FIFA : Face à la fronde, Gianni Infantino capitule et abandonne son projet de privatisation
Acculé par la menace d’un boycott européen historique, lâché par ses plus proches conseillers et contesté de toutes parts, le président de la FIFA a officialisé le retrait de son projet de vente des droits de l’instance. Ce fiasco bouscule l’équilibre du football mondial à l’approche de l’élection présidentielle de 2027.
Le projet FFE : 4,2 milliards de dollars de discorde
Le plan ultra-confidentiel, baptisé FIFA Forward Enterprise (FFE), prévoyait de céder jusqu’à 20 % des droits commerciaux, marketing et événementiels de la FIFA à des fonds d’investissement privés pour lever 4,2 milliards de dollars. Le principal candidat sur les rangs était le fonds américain Thrive Eternal, piloté par Joshua Kushner, frère du gendre de Donald Trump.
L’approche de Gianni Infantino, fixant un ultimatum au 19 septembre pour faire adopter le projet en échange d’une enveloppe de 20 millions de dollars par fédération, a été vécue comme un chantage financier. La présidente de la Fédération norvégienne, Lise Klaveness a immédiatement réagi en déclarant que la FIFA « n’avait pas besoin de cet argent » et a fustigé une « gouvernance par la peur ».
UEFA : « La Coupe du monde n’est pas à vendre »
Menée par son président Aleksander Čeferin, l’UEFA a convoqué une réunion d’urgence de ses 55 fédérations membres et a brandi l’arme du boycott unanime des prochaines compétitions. La déclaration officielle de l’instance européenne restera un tournant.
« La Coupe du monde ne peut pas être traitée comme un produit d’investissement. C’est l’un des plus grands héritages sportifs du football, bâti au fil des générations par les joueurs, les équipes nationales et les supporters. Aucune partie ne doit être cédée à des investisseurs privés.

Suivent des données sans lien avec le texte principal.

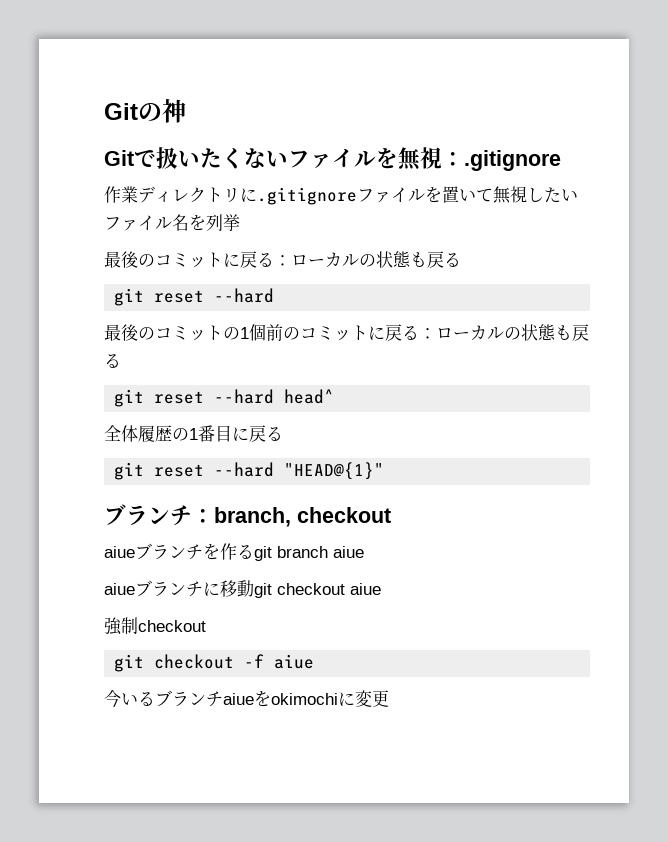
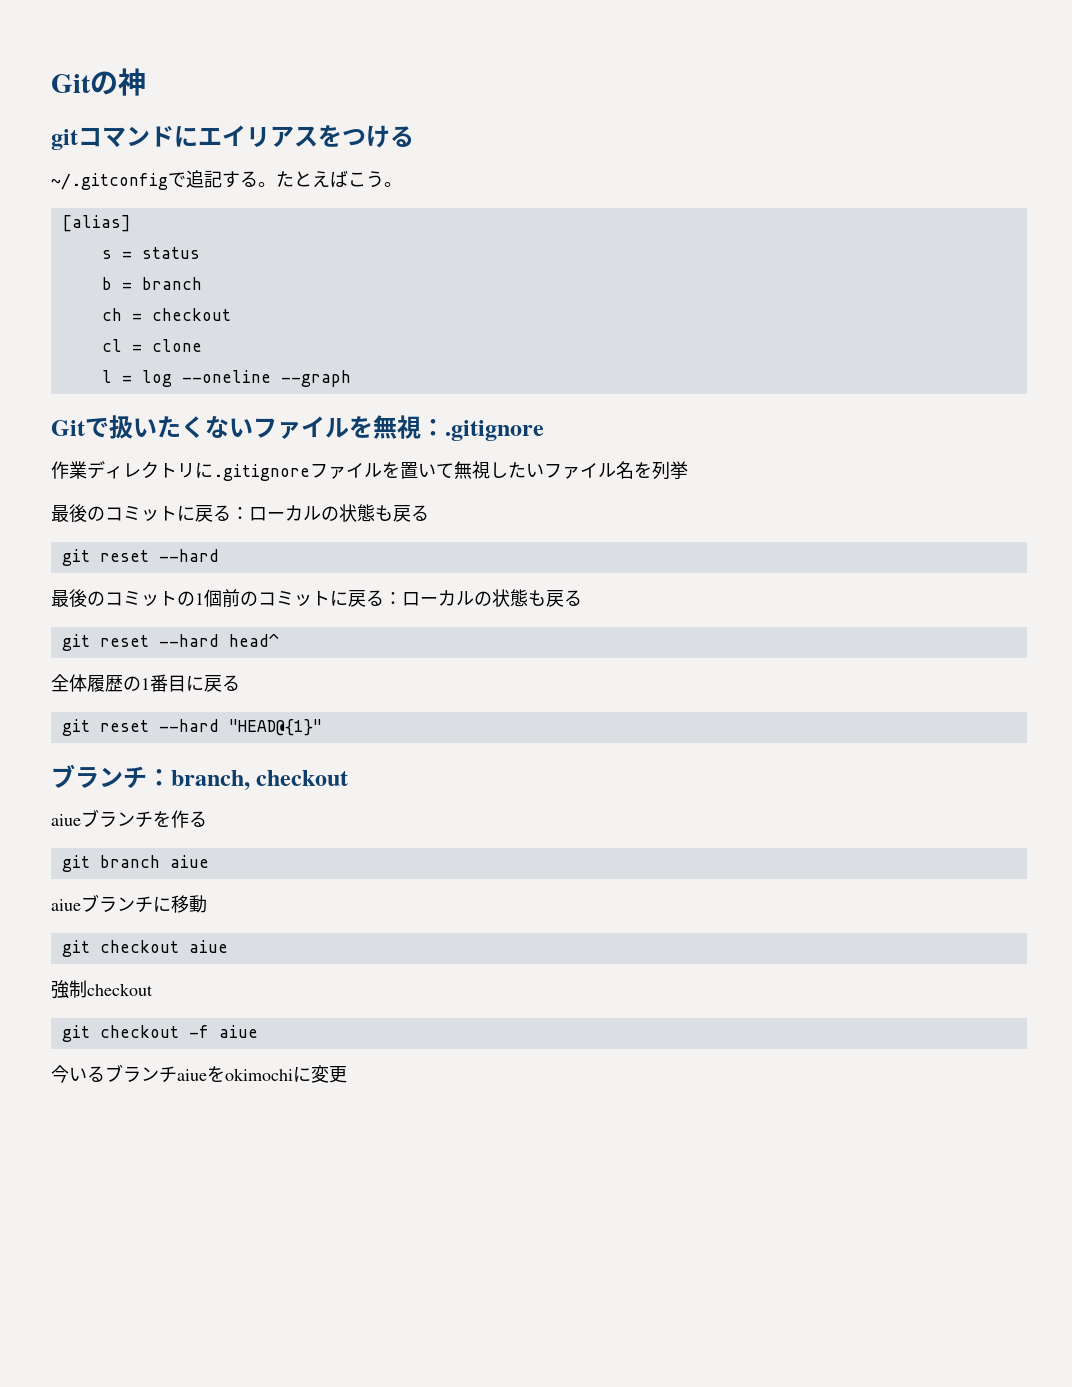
(186, 111) none -> [51,125,414,150] [51,170,402,190] [61,215,131,232] [101,247,200,259] [101,277,202,290] [101,308,231,321] [101,339,202,352] [101,370,351,387] // gitコマンドにエイリアスをつける // ~/.gitconfigで追記する。たとえばこう。 // [alias] // s = status // b = branch // ch = checkout // cl = clone // l = log --oneline --graph
(254, 551) none -> (207, 819) //
(254, 588) none -> (207, 904) //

La Coupe du monde n’est pas à vendre. »
Cette position ferme menaçait de priver la FIFA de ses principales sélections masculines et féminines dès la Coupe du monde féminine des moins de 20 ans en Pologne.
Le dilemme africain : Entre besoin de financement et prudence
Contrairement à l’Europe, la Confédération Africaine de Football (CAF) s’est retrouvée face à un dilemme complexe. Courtisées par la promesse de voir leurs dotations de développement bondir de 8 à 20 millions de dollars sur quatre ans, de nombreuses petites fédérations du continent comptaient sur cette manne financière.
Cependant, face au scandale de corruption potentiel et à la fronde conjointe de l’UEFA, de la CONCACAF et de l’AFC (Asie), le comité exécutif de la CAF a choisi la prudence en annonçant une réunion d’évaluation. L’Afrique a refusé de servir de bouclier politique à Infantino, scellant l’isolement du président de la FIFA.
Élection 2027 : Une présidence fragilisée à Rabat
Ce recul historique rebat totalement les cartes pour la présidence de la FIFA en mars 2027, dont le scrutin se tiendra à Rabat, au Maroc. Alors qu’il avançait sans opposition, Gianni Infantino voit son autorité durement ébranlée :
* Rupture interne : La démission de son conseiller principal Carlos Cordeiro et les accusations du directeur des opérations Kevin Lamour, affirmant que le personnel a été « trompé », témoignent d’une cassure au sein même de la FIFA.
* Émergence d’une opposition politique : L’échec du projet et l’unité affichée par les confédérations ouvrent la voie à une candidature d’opposition crédible d’ici la date limite de dépôt des candidatures fixée au 18 novembre.
* Perte du levier financier : En abandonnant le projet FFE, le président sortant perd l’argument financier majeur qui lui assurait jusqu’ici le soutien inconditionnel des petites fédérations mondiales.
Pour la première fois depuis son arrivée au pouvoir en 2016, l’hégémonie de Gianni Infantino est sérieusement contestée, transformant le congrès de Rabat 2027 en un véritable terrain d’affrontement politique.